Respondents were asked, for example: “Do you listen to Jewish or Israeli music?” But if the question had been phrased as: “Do you listen to Yiddish or Hebrew music?”, it could have revealed a much deeper Jewish connection among secular Jews that is just as meaningful for them as attending a synagogue service is for more religiously inclined Jews.

If the goal of the study is to try to understand what really makes American Jews feel more Jewish, shouldn’t these options have been included in the study as well?

A majority of Jews, for example, cite remembering the Holocaust as essential to their Jewish identity – a sign that for many, connecting to Jewish history is very important. Furthermore, 52% of American Jews say that being Jewish is a matter of ancestry and 55% pointed to culture either alone or in combination with other answers.

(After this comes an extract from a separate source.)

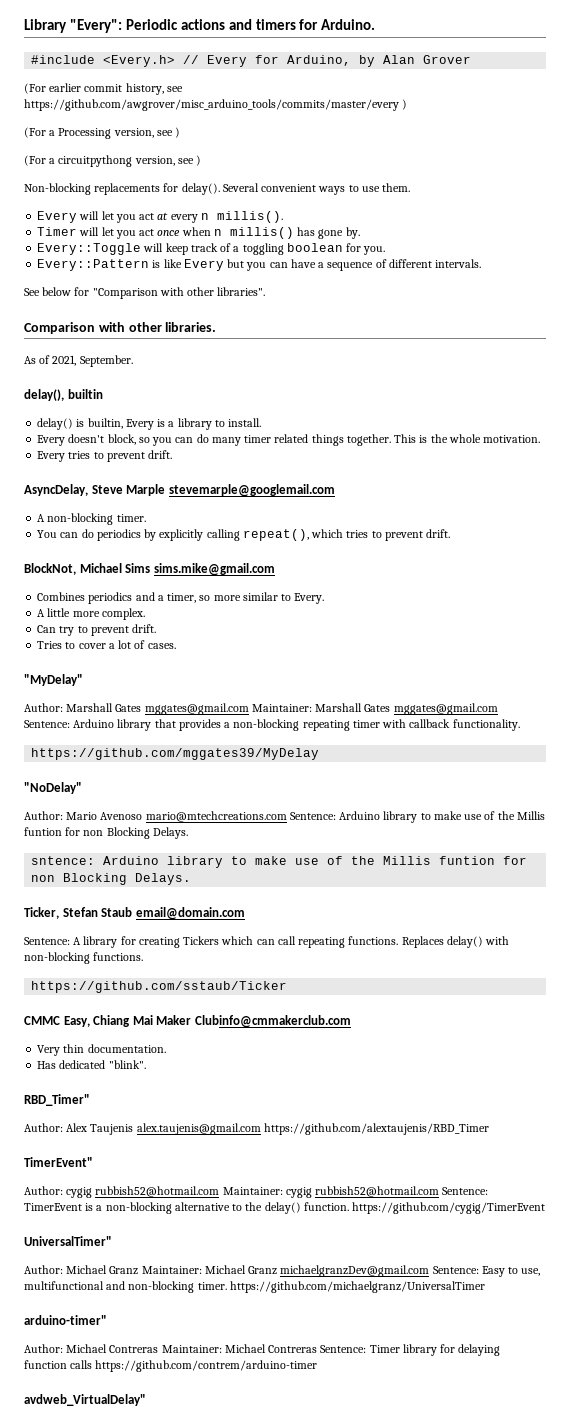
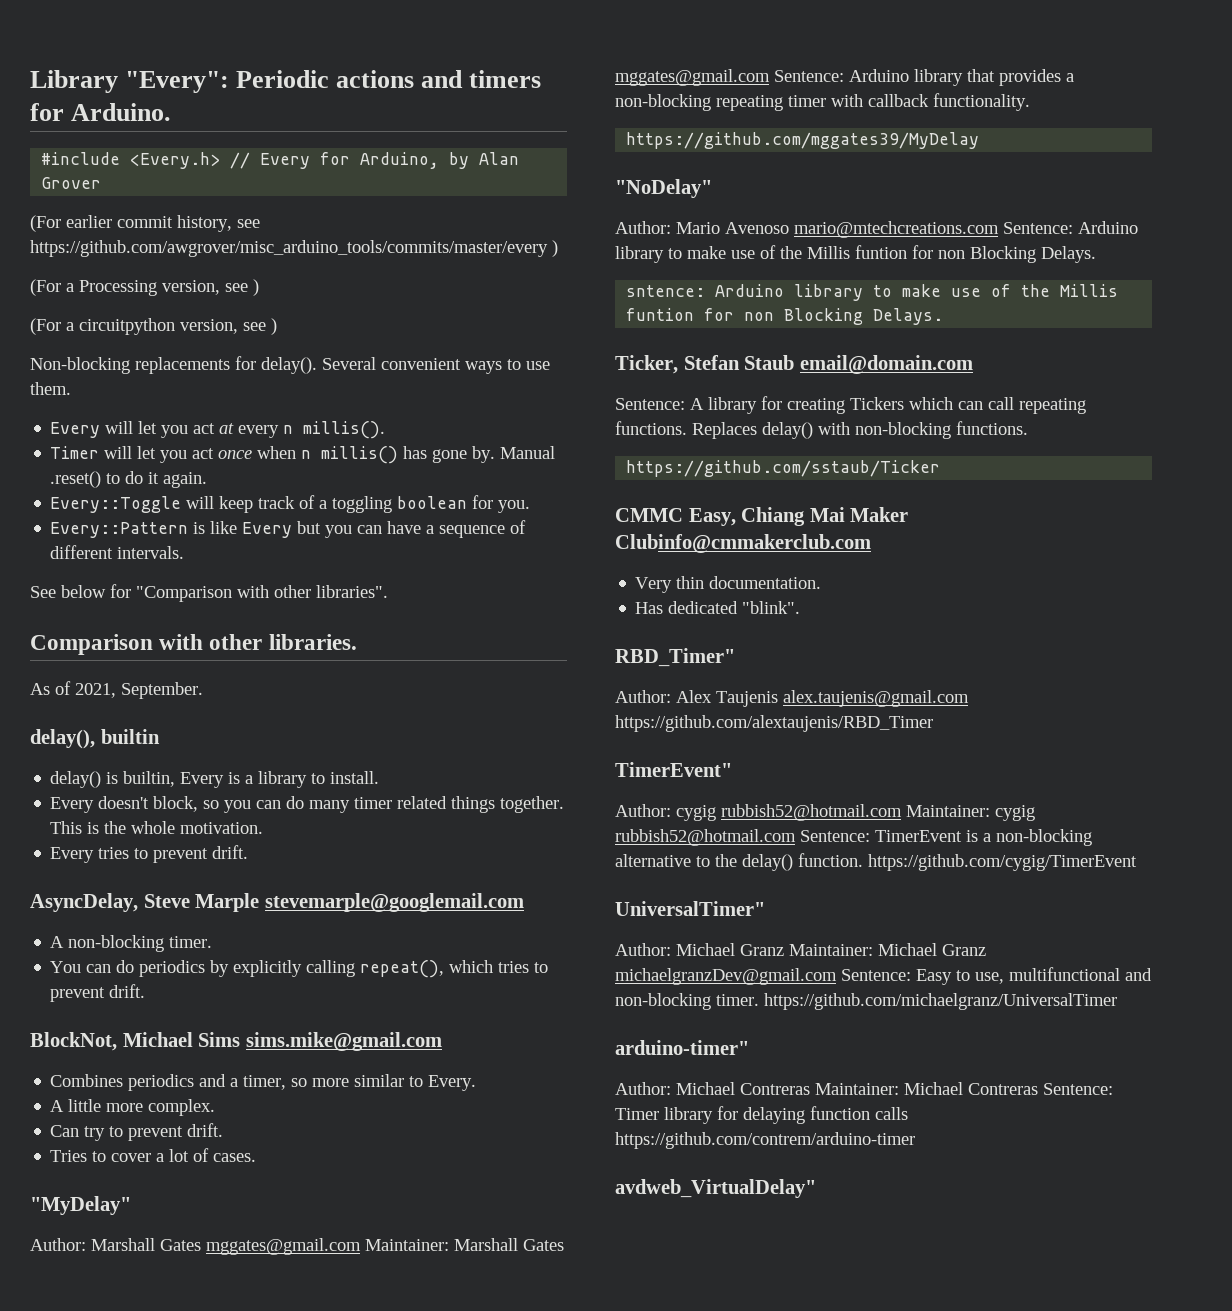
[58,155,133,167] circuitpythong -> [79,318,175,335] circuitpython
(360, 233) none -> [500,446,556,459] [50,471,208,488] Manual .reset() to do it again.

Taking these three factors together – remembering the Holocaust, connecting to one’s ancestry and learning about Jewish culture – this study could have been an ideal opportunity for the researchers to ask the respondents how they, particularly those of Ashkenazi extraction, connect to the rich Jewish culture that had existed in Europe before it was decimated by the Nazis.

The strong connection that Jews feel towards Jewish culture was revealed through other questions as well. About 7 in 10 U.S. Jews say they often or sometimes cook or eat Jewish foods, “making this the most common form of participation in Jewish culture asked about in the study.” Yet the researchers apparently didn’t see this as evidence of Jews connecting to the culture of their grandparents and great-grandparents — because if they did, the question of preparing or eating Jewish foods should logically have led to questions about connecting to Yiddish or Sephardi culture in general.

The creators of both Pew studies on identity have done a tremendous service by giving us a glimpse of how American Jews think and feel. But they need to understand that many Jews are far less connected to religion than they are to Jewish ethnicity, history and culture. By glossing over this crucial aspect of modern Jewish identity, they – and we – fail to see just how Jewish these non-religious Jews are, and how much potential there is in the future of American Jewry.